(Your instructions) Could you transcribe exactly the lines below, from the line with "margin-top: 10px ->" through the line with "Liberation Serif, serif", and nothing else, leaving out the pictures?

(Data to use)
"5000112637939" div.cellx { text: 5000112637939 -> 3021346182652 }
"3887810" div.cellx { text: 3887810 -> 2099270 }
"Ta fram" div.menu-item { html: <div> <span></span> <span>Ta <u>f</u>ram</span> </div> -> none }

* * *

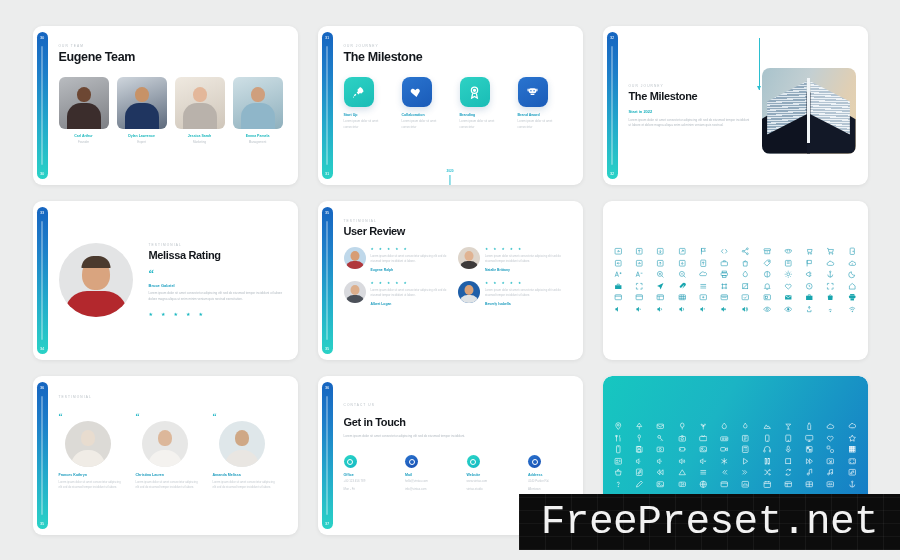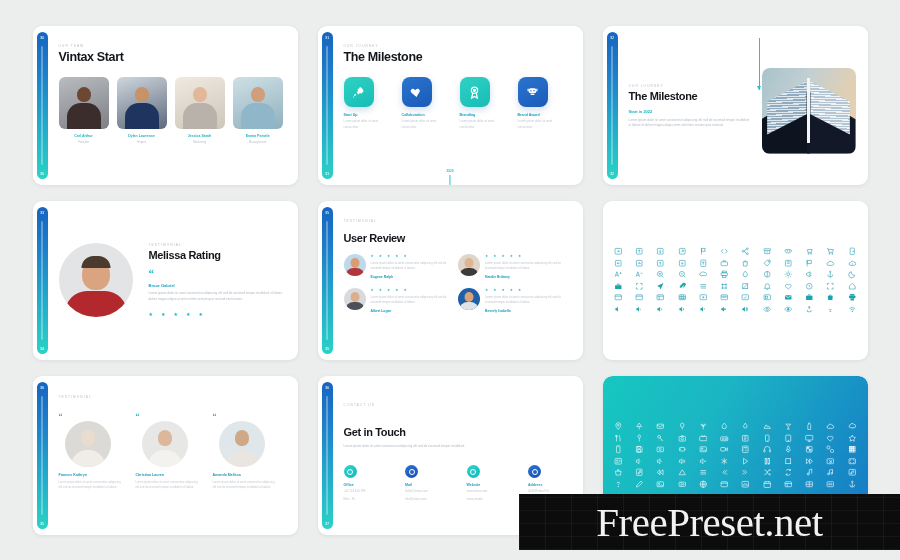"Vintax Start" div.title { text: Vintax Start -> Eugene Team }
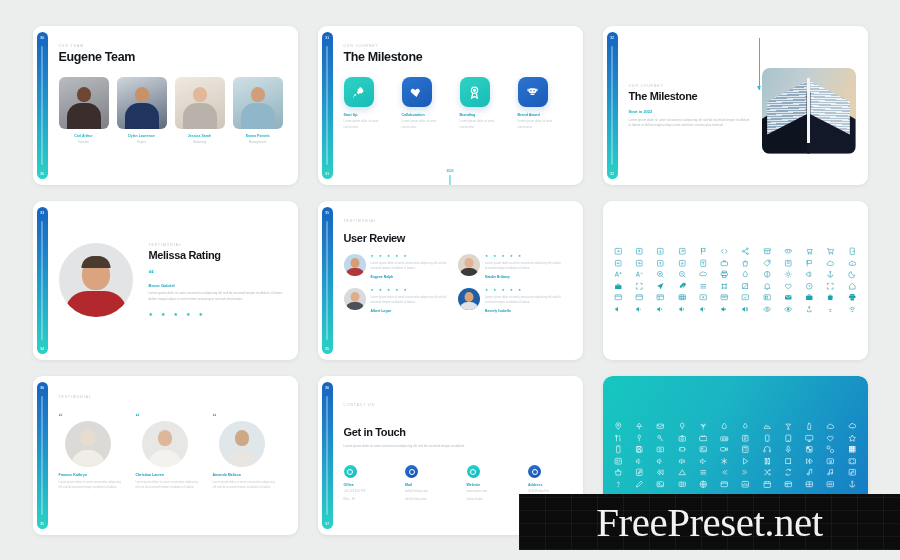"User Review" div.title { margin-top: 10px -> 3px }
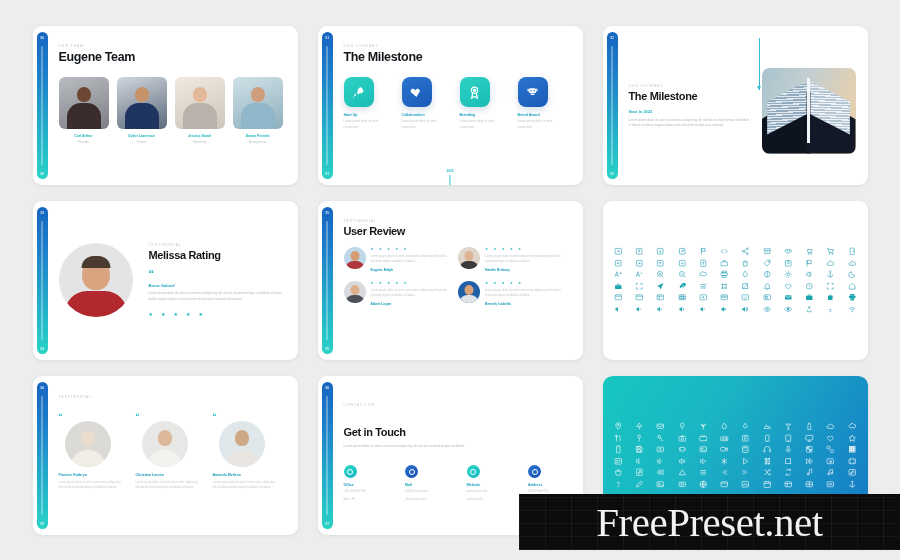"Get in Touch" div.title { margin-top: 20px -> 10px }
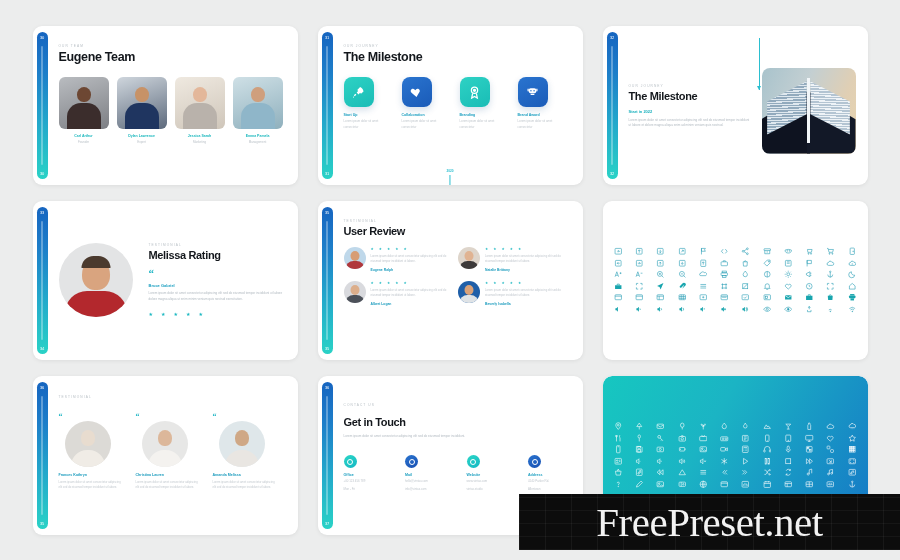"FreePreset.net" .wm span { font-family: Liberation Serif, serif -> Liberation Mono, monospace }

(Final answer)
"User Review" div.title { margin-top: 10px -> 3px }
"Get in Touch" div.title { margin-top: 20px -> 10px }
"FreePreset.net" .wm span { font-family: Liberation Serif, serif -> Liberation Mono, monospace }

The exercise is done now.